Showers used to set me into quite a lather. It all started when I was in college and flush with the rhetoric of my women's studies classes. When I was a college sophomore, I attended a shower for my sister's third baby (who just turned 17, by the way, just to put into perspective my own decrepitude). In the context of my coursework, it dawned on me that showers given for and by women reinforced every single hausfrau stereotype out there. Who needs men at a shower when only the women will be doing the housework and the baby rearing?

For one class assignment I dashed off a fiery screed on this topic -- I can't find the paper right now, but you can bet it was dead earnest, impassioned, and lacking anything resembling relevant supporting data.

Nowadays, I could care less about the implicit (explicit?) sexism of showers. It's not that I travel in particularly socially enlightened circles wherein showers are attended by both men and women. I guess it's just that as I've grown older my passion for tilting at windmills has cooled, my perspective shifted. With so many big-ticket social concerns for me to fret over, showers have moved out of the "So mad I could spit" category and into the "Meh" realm.

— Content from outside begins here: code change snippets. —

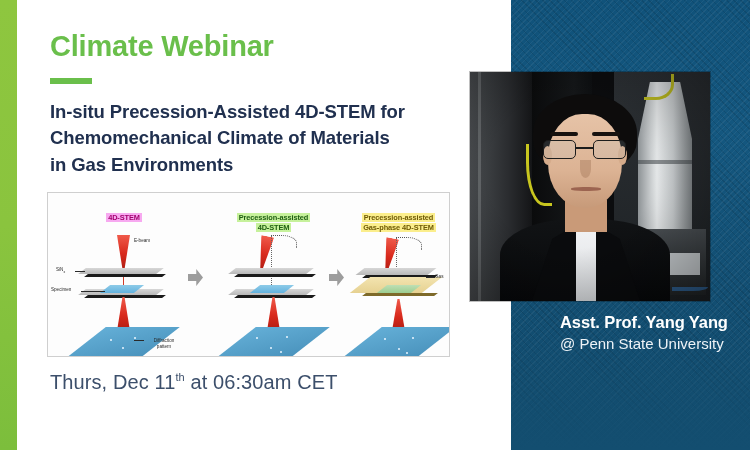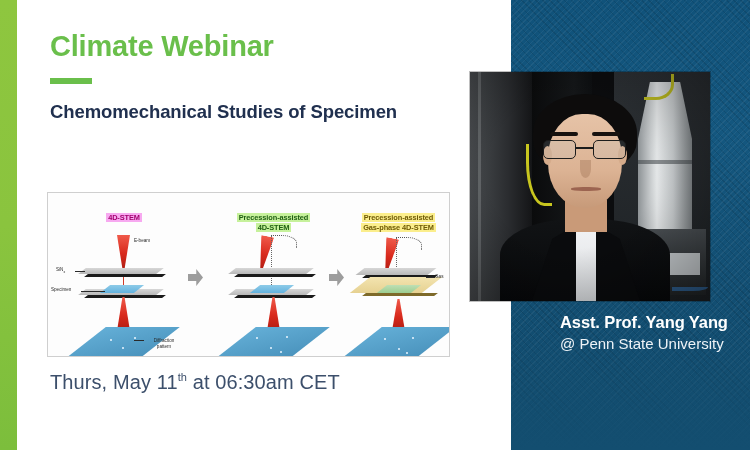"In-situ Precession-Assisted 4D-STEM for" div { html: none -> <div>In-situ Precession-Assisted 4D-STEM for</div> }
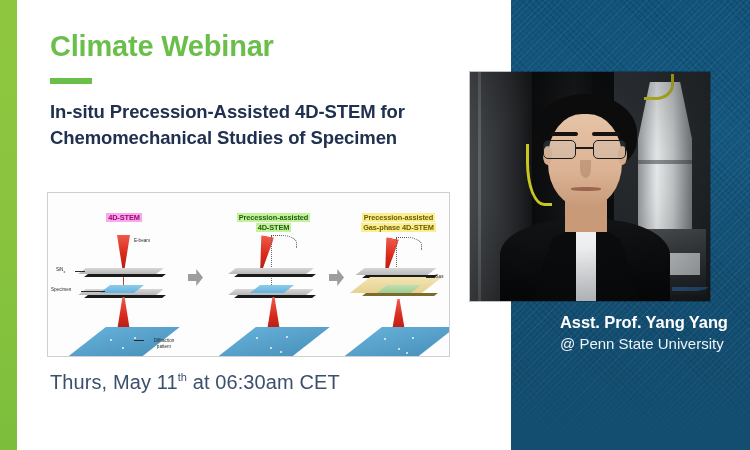"Chemomechanical Studies of Specimen" div { text: Studies of Specimen -> Climate of Materials }
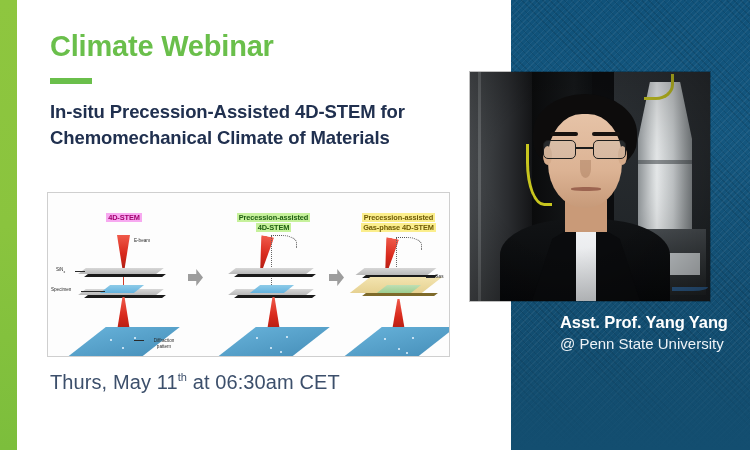"in Gas Environments" div { html: none -> <div>in Gas Environments</div> }
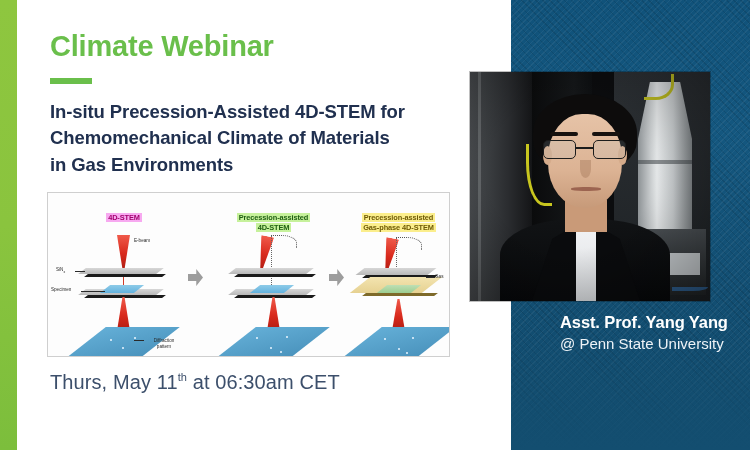"Thurs, May 11" span { text: May -> Dec }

I guess this is a standard progression, from youthful fervor to adult complacency. I just hope that this complacency isn't misplaced and that my threshold for indignation isn't now too high. I mean, shower games still set me off, so hope is not lost.

Monday, May 01, 2006

Weekend Snippet

Have I mentioned that we signed Sean up for Tot Soccer? It's quite adorable, all these 3- to -5-year-olds chasing after a single soccer ball. What Sean lacks in natural athletic aggressiveness he makes up for in team spirit. He's the most enthusiastic kid in the class -- whenever the coach says, "Are we ready?", you can hear Sean's voice above all the others: "YEAH!!!" he shouts, and raises his arms above his head in a triumphant, two-fisted salute.

When I asked him why he tends to hang back from the other kids as they trip over themselves to get to the ball, he replied, "I just want them to give the ball to me. Then I'll kick it!" Is it too early to disabuse him of the notion that altruism is a prevalent philosophy practiced on the playing field?

After soccer class, the kids get to play in this enormous "Fun Zone." It's a three-story-high climbing play structure that swallows kids whole. Good luck to any parent who wishes to first find and then extract his or her child in less than 20 minutes. It's actually a bit frightening!

On Saturday, about 30 seconds after Sean and Allie entered the belly of the beast, Allie marched on out. "I'm NOT playing," she announced. "I'm SO mad and I'm NOT playing." Apparently some older kids were blocking her path. Did they not get the memo that Her Royal Highness must be granted immediate access to any location she wishes to enter? At any rate, all she really wanted to do was vent, for after a few additional declamations about how she was NOT playing, she trotted off once again to play.

On a completely unrelated note, guess what? I'm now the proud owner of my very own iPod Nano, courtesy of my thoughtful, ever-lovin' husband in honor of my thirty-seventh (gasp, wheeze, THUNK) birthday today. Imagine how many eighties tunes I can cram in there!